Dataset entries START

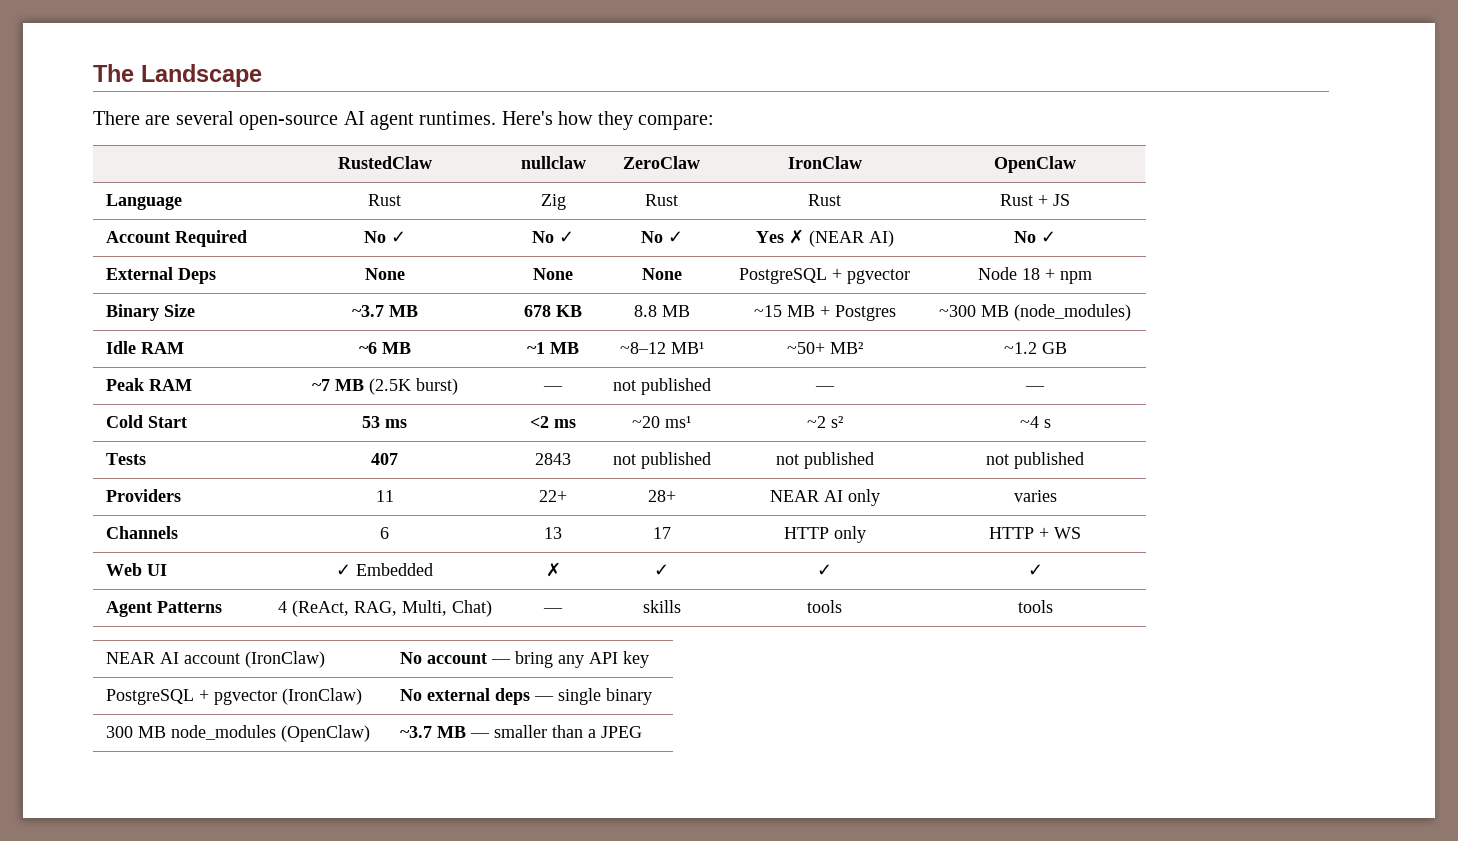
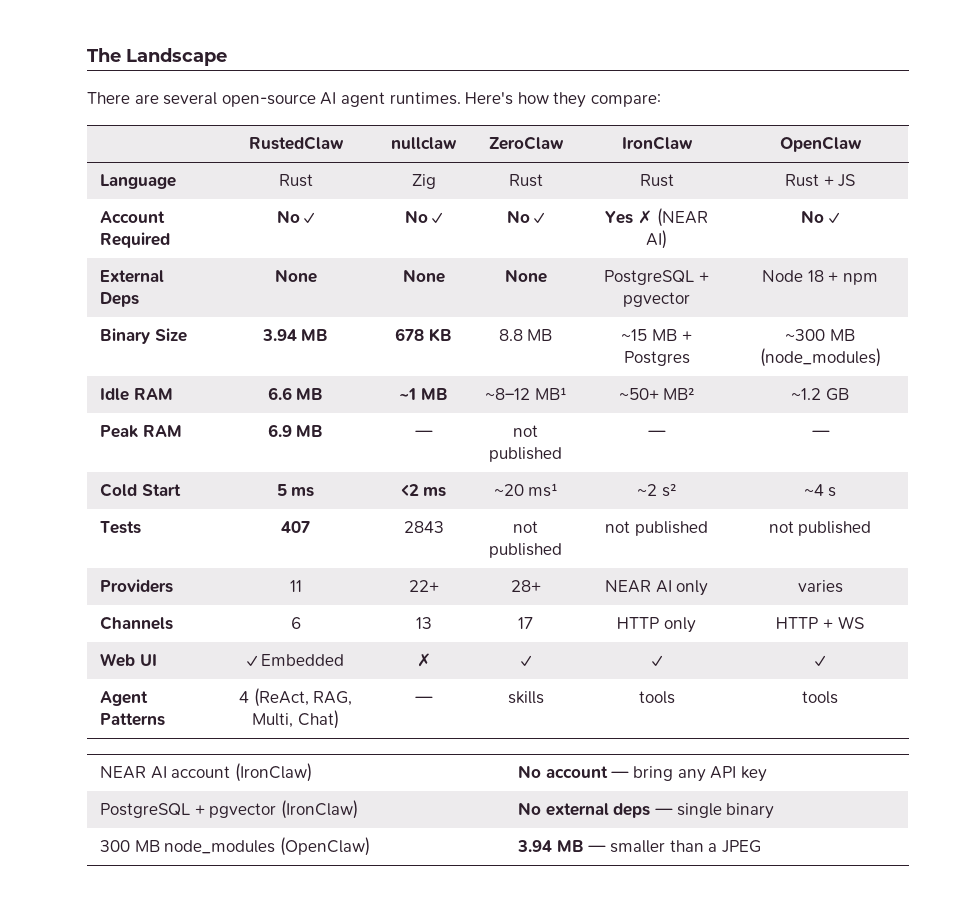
- Binary Size | ~3.7 MB | 678 KB | 8.8 MB | ~15 MB + Postgres | ~300 MB (node_modules)
+ Binary Size | 3.94 MB | 678 KB | 8.8 MB | ~15 MB + Postgres | ~300 MB (node_modules)
- Idle RAM | ~6 MB | ~1 MB | ~8–12 MB¹ | ~50+ MB² | ~1.2 GB
+ Idle RAM | 6.6 MB | ~1 MB | ~8–12 MB¹ | ~50+ MB² | ~1.2 GB
- Peak RAM | ~7 MB (2.5K burst) | — | not published | — | —
+ Peak RAM | 6.9 MB | — | not published | — | —
- Cold Start | 53 ms | <2 ms | ~20 ms¹ | ~2 s² | ~4 s
+ Cold Start | 5 ms | <2 ms | ~20 ms¹ | ~2 s² | ~4 s
- 300 MB node_modules (OpenClaw) | ~3.7 MB — smaller than a JPEG
+ 300 MB node_modules (OpenClaw) | 3.94 MB — smaller than a JPEG

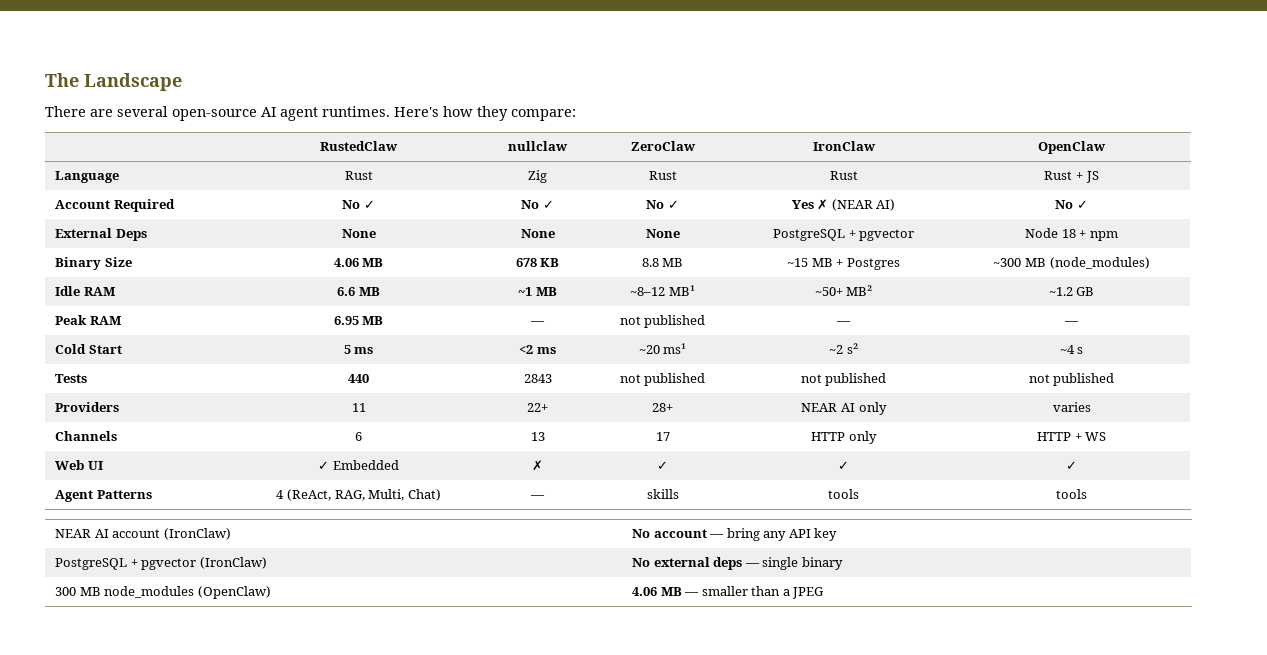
- Binary Size | 3.94 MB | 678 KB | 8.8 MB | ~15 MB + Postgres | ~300 MB (node_modules)
+ Binary Size | 4.06 MB | 678 KB | 8.8 MB | ~15 MB + Postgres | ~300 MB (node_modules)
- Peak RAM | 6.9 MB | — | not published | — | —
+ Peak RAM | 6.95 MB | — | not published | — | —
- Tests | 407 | 2843 | not published | not published | not published
+ Tests | 440 | 2843 | not published | not published | not published
- 300 MB node_modules (OpenClaw) | 3.94 MB — smaller than a JPEG
+ 300 MB node_modules (OpenClaw) | 4.06 MB — smaller than a JPEG

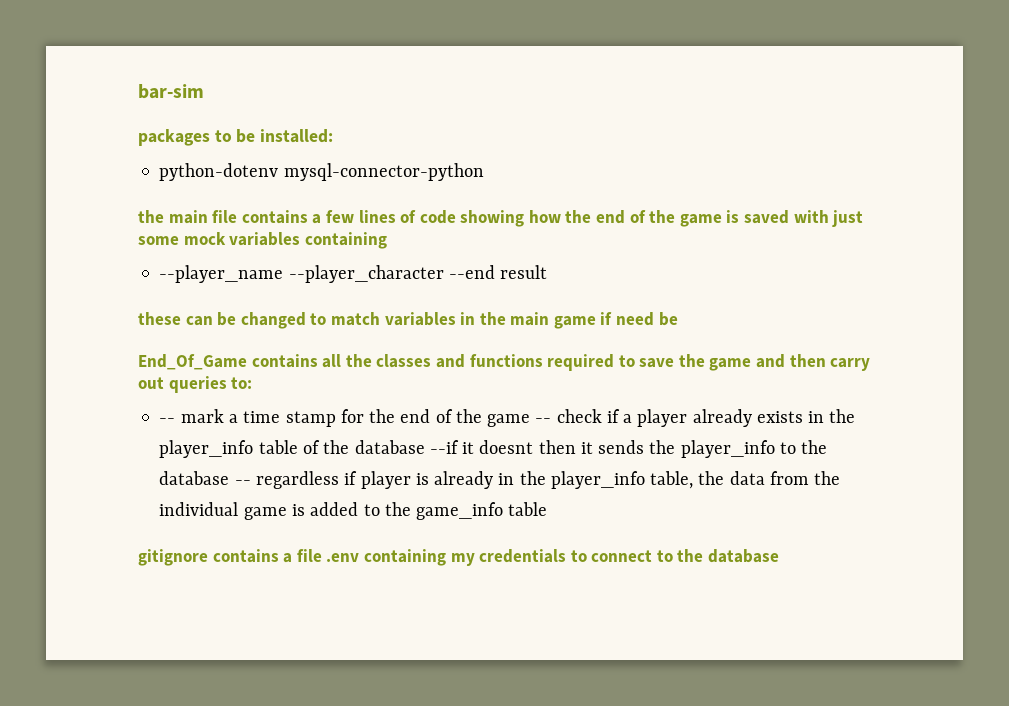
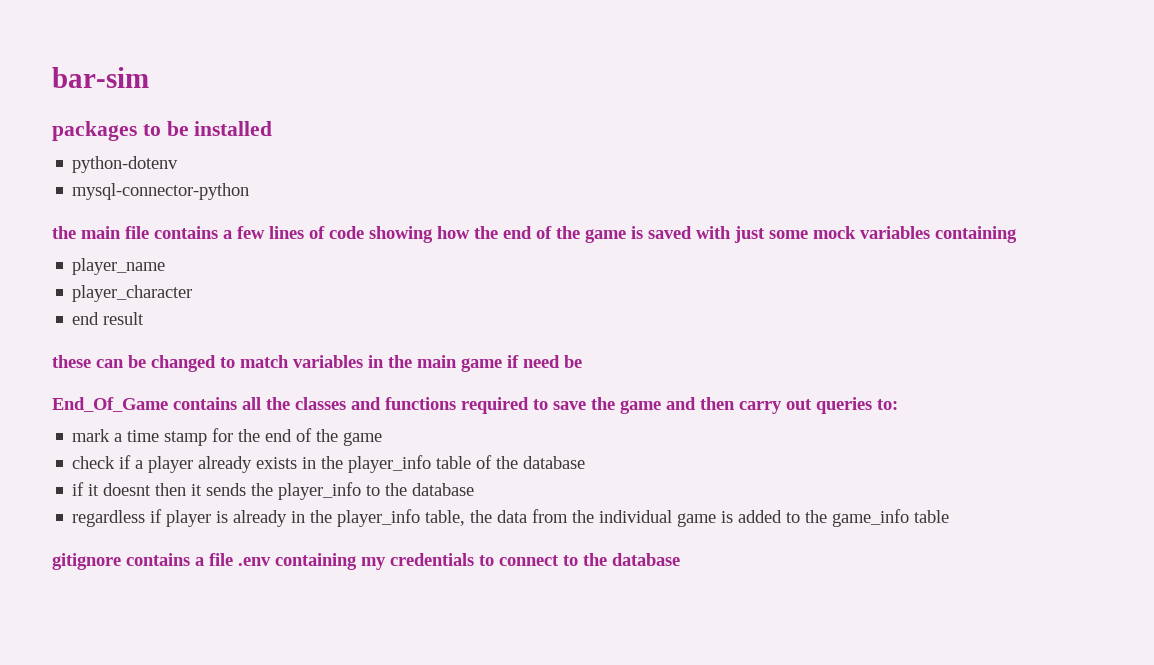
- packages to be installed:
+ packages to be installed
- python-dotenv mysql-connector-python
+ python-dotenv
+ mysql-connector-python
- --player_name --player_character --end result
+ player_name
+ player_character
+ end result
- -- mark a time stamp for the end of the game -- check if a player already exists in the player_info table of the database --if it doesnt then it sends the player_info to the database -- regardless if player is already in the player_info table, the data from the individual game is added to the game_info table
+ mark a time stamp for the end of the game
+ check if a player already exists in the player_info table of the database
+ if it doesnt then it sends the player_info to the database
+ regardless if player is already in the player_info table, the data from the individual game is added to the game_info table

Dataset entries END

The task
Sift through the entries and copy every line with "installed".

Answer box
- packages to be installed:
+ packages to be installed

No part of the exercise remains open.